—Allons, allons, calme-toi! reprit Cartier. N'as-tu pas sauvé le navire? et sauvé peut-être vingt hommes de la mort?

—Ça c'est vrai, maître; mais ça n'est pas une raison, non plus, pour m'être laissé aller au sommeil comme un ivrogne. Je suis un maudit. Si j'étais resté l'oeil ouvert, ce pauvre Yvon, le bon Gieu ait son âme! n'aurait pas été tué comme un chien, par ce brigand de brigand... Maître, vous me retiendrez la moitié de ma paie, pendant notre dernier voyage, pour lui faire dire des messes, à Yvon...

—C'est à mes frais, mon brave Jean, qu'on les dira, ces messes; je m'en charge; continue, dit Cartier.

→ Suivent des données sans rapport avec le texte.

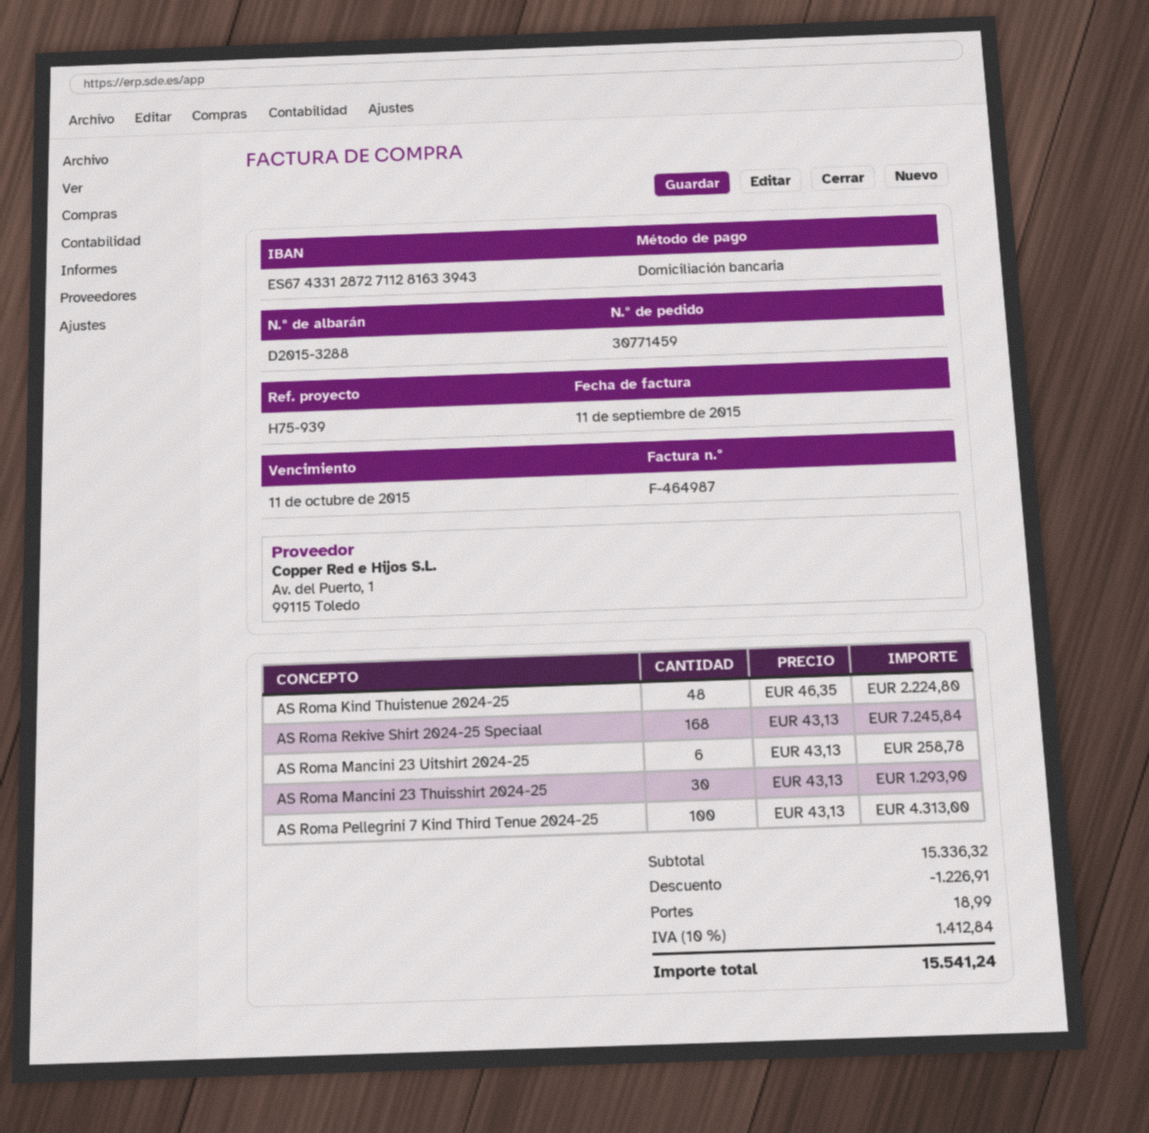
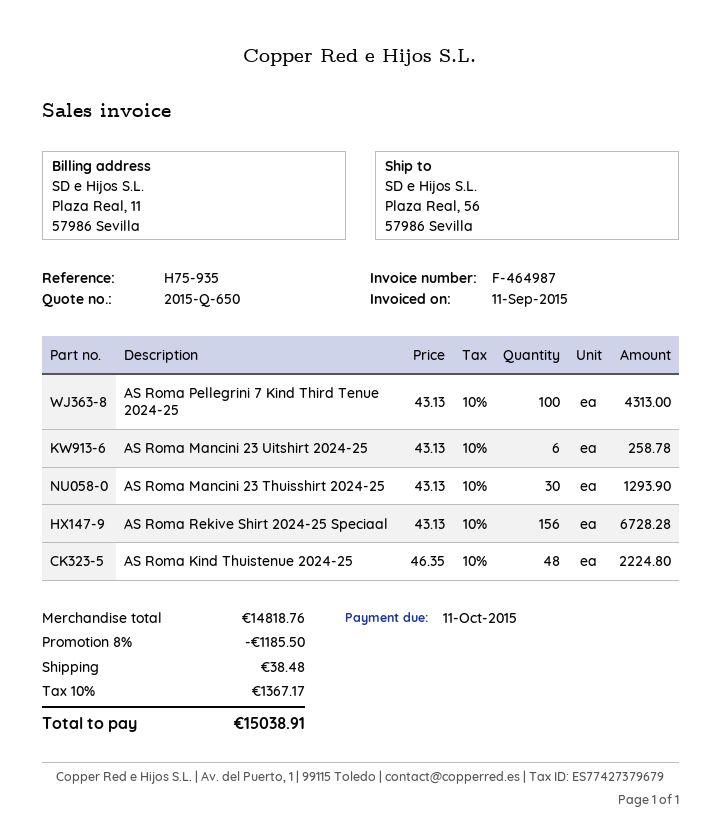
reference: H75-939 -> H75-935
AS Roma Rekive Shirt 2024-25 Speciaal: 168 x 43.13 = 7245.84 -> 156 x 43.13 = 6728.28
subtotal: 15336.32 -> 14818.76
discount: 1226.91 -> 1185.50
shipping: 18.99 -> 38.48
tax: 10% = 1412.84 -> 10% = 1367.17
total: 15541.24 -> 15038.91

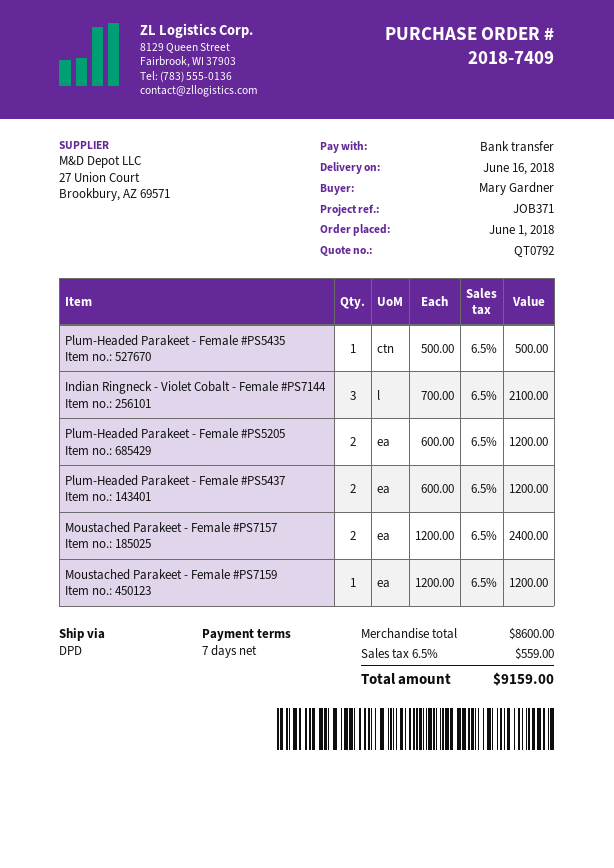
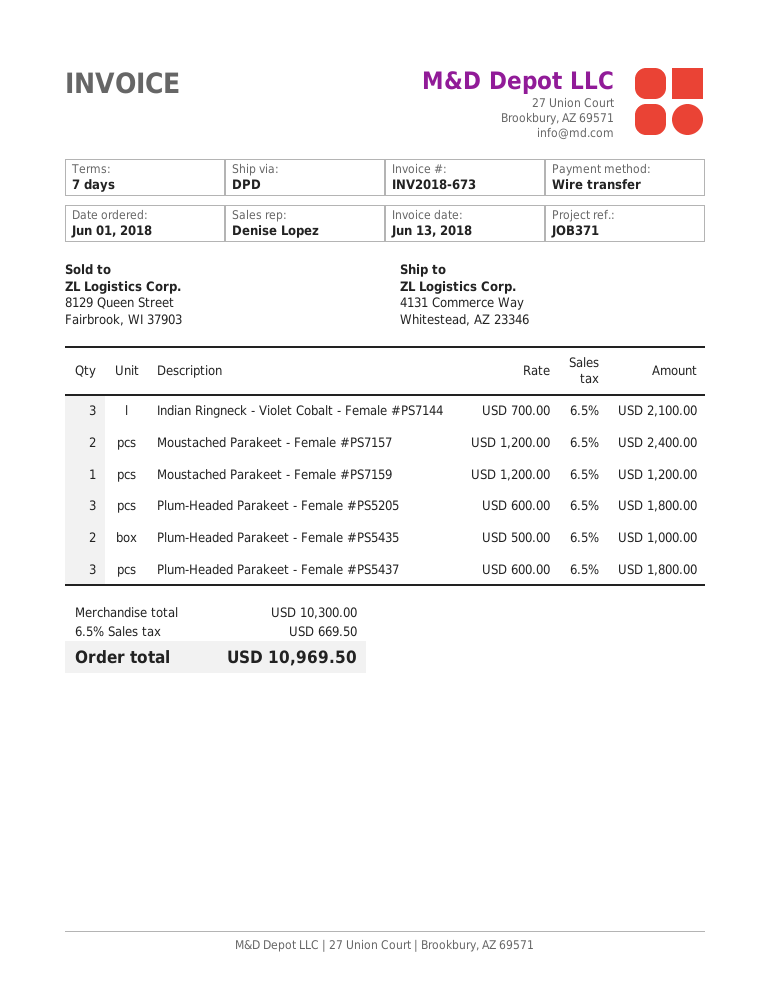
Plum-Headed Parakeet - Female #PS5435: 1 x 500.00 = 500.00 -> 2 x 500.00 = 1000.00
Plum-Headed Parakeet - Female #PS5205: 2 x 600.00 = 1200.00 -> 3 x 600.00 = 1800.00
Plum-Headed Parakeet - Female #PS5437: 2 x 600.00 = 1200.00 -> 3 x 600.00 = 1800.00
subtotal: 8600.00 -> 10300.00
tax: 6.5% = 559.00 -> 6.5% = 669.50
total: 9159.00 -> 10969.50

—Enfin, poursuivit le timonier, je saute à bas de mon branle. J'aperçois sur le pont le corps d'Yvon. Il râlait son dernier soupir. Et près de lui se tenait une espèce de garde de contrebande. J'empoigne mondit garde par le cou, et je serre. Il se débat. Sans mot souffler, nous nous roulons sur le tillac. Le vacarme fait lever nos hommes couchés dans la batterie. Ils arrivent, en même temps qu'une demi-douzaine de gredins tombaient sur moi. Ah! si le scélérat que j'aurais dû étrangler ne m'avait blessé avec son stylet, il ne s'en serait pas échappé un seul...

—Tu es blessé! s'écria Cartier avec un accent de vive sympathie.

—Rien! maître, rien! une égratignure. L'arme a glissé sur les côtes.

—Jésus Sauveur! il faudrait vous soigner, appeler un physicien, Jean! dit dame Catherine d'un ton douloureusement ému.

—Peuh! on en a vu bien d'autres! siffla le timonier.

—De façon que, sur six ou sept, vous n'avez pu en prendre que trois! interrogea un des auditeurs.

—Min Gieu, oui! soupira Morbihan. Il faisait de la brume. Les autres ont sauté par-dessus la lisse et se sont enfuis dans leur barque.